Released as Nomar 103 c/w "Harry Let's Marry" (it inspired an answer record the next year, the Harptones' "All in Your Mind"); on Something You Got.

And "Today I Sing the Blues" is the 18-year-old Aretha Franklin's first Columbia single. The piece was best known as a Helen Humes song, first recorded in 1948, but Aretha in two minutes erases any other performance from memory (not the last time she would do that). Unfortunately, Aretha soon would become a project of Columbia head Mitch Miller, who thought she was meant for grander things than R&B--some years in the wilderness followed.

Released as Columbia 41793 c/w "Love Is the Only Thing"; on Queen in Waiting.

Tuesday, February 05, 2008

1960



Gil Evans Orchestra, La Nevada.
Gil Evans Orchestra, Where Flamingos Fly.


Something is always happening on this record, and some passages have a hallucinatory vividness that nonetheless conceals vital evidence...

Gary Giddins, on Gil Evans' Out of the Cool.

Gil Evans is remembered primarily as a collaborator, an amplifier of others' voices, such as his work with Miles Davis, from LPs like Sketches of Spain to Evans' (uncredited) arranging work on Filles de Kilimanjaro. One imagines Evans would have preferred it that way--even his "solo" albums are pure collaborative works, in which Evans provides a sketch and his players fill in the picture.

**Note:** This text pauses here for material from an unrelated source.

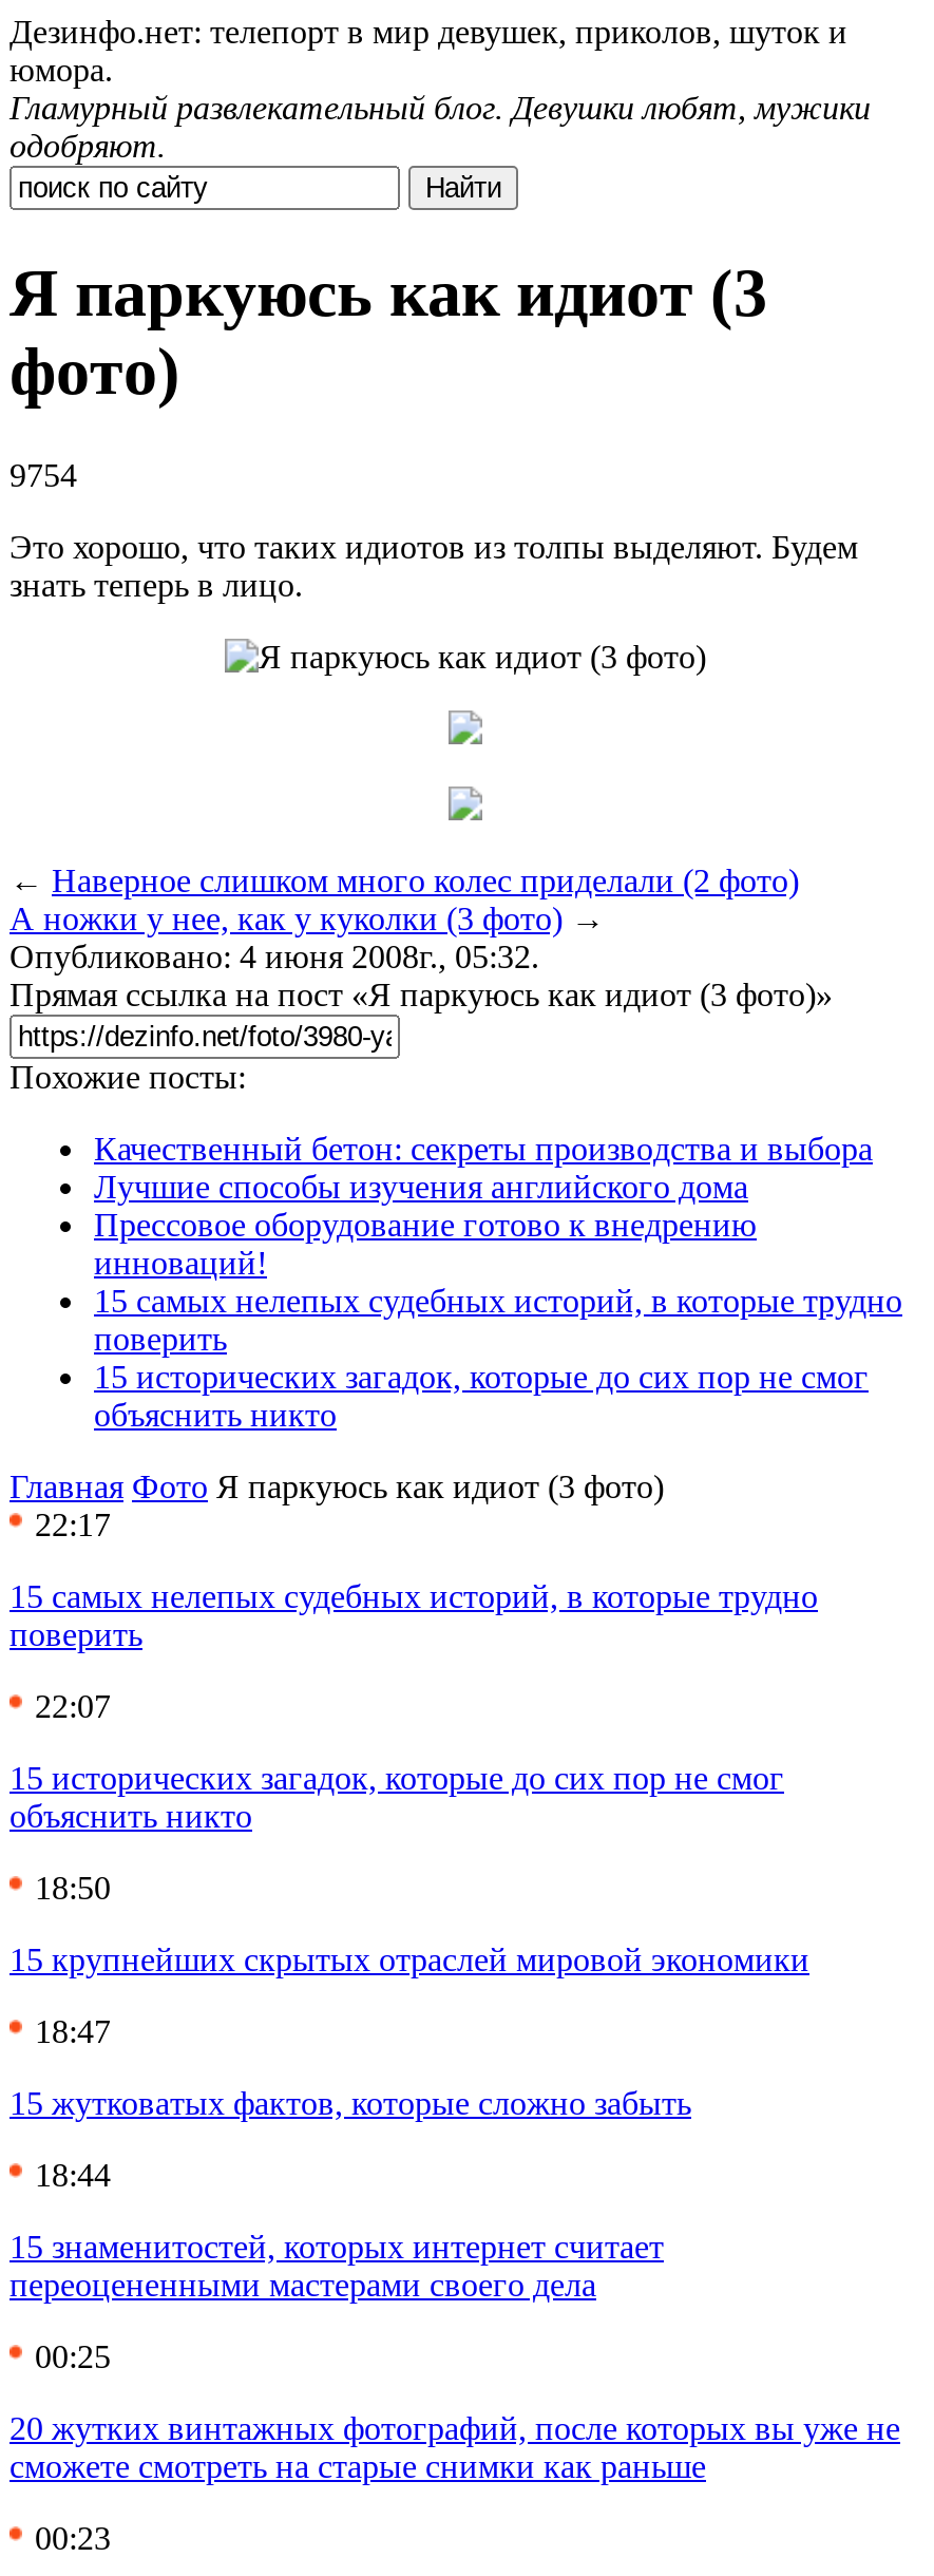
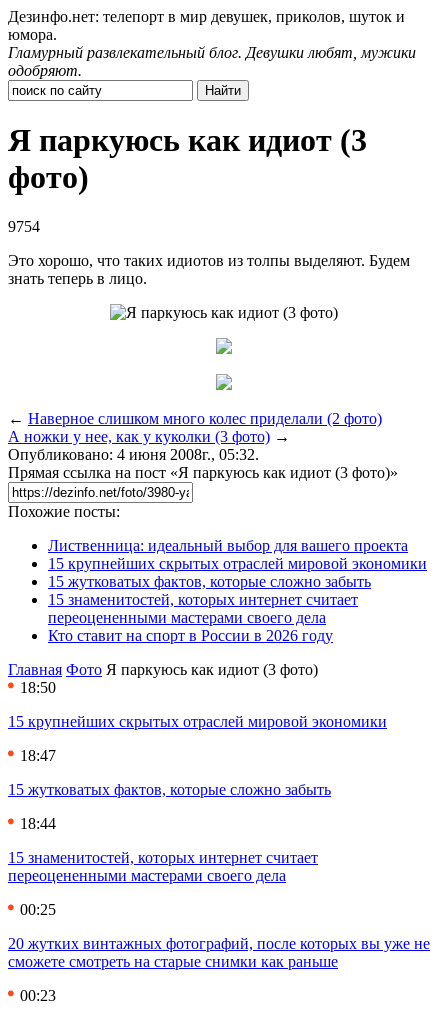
[94,1130,902,1432] Качественный бетон: секреты производства и выбора | Лучшие способы изучения английского дома | Прессовое оборудование готово к внедрению | инноваций! | 15 самых нелепых судебных историй, в которые трудно | поверить | 15 исторических загадок, которые до сих пор не смог | объяснить никто -> [48,537,427,644] Лиственница: идеальный выбор для вашего проекта | 15 крупнейших скрытых отраслей мировой экономики | 15 жутковатых фактов, которые сложно забыть | 15 знаменитостей, которых интернет считает | переоцененными мастерами своего дела | Кто ставит на спорт в России в 2026 году
[9,1506,818,1834] 22:17 | 15 самых нелепых судебных историй, в которые трудно | поверить | 22:07 | 15 исторических загадок, которые до сих пор не смог | объяснить никто -> none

Out of the Cool, the debut showcase for an orchestra Evans assembled in 1960, begins with the fifteen-minute "La Nevada," a snowdrift that starts from a four-bar theme that Evans had been toying with for years. It's a simple phrase--wavering back and forth between G minor 7th and G major. The track begins with a vamp that serves as a royal procession--the musicians entering single-file (Elvin Jones on shakers), and trumpets, flutes and piano offer shards of the the theme. Then, at last, the orchestra sings the theme at once. Solos follow, by John Coles (t), Tony Studd (bass tb), the old master Budd Johnson (tenor sax), Ron Carter (string bass) and Ray Crawford (g). As the recording was underway, Evans walked over to the trombone stand and wrote on a matchbook a riff for them to use.

"Where Flamingos Fly," written by John Benson Brooks, is concise where "Nevada" rambles--its stark beauty is marked by an ominous coolness, with a four-note pattern on piano, flute and guitar serving as a backdrop to the gorgeous trombone playing of Jimmy Knepper.

"Flamingos" was recorded on November 18 & 30, and "Nevada" was recorded December 10 & 15, 1960; on Out of the Cool.

Top: M.C. Escher, Ascending and Descending.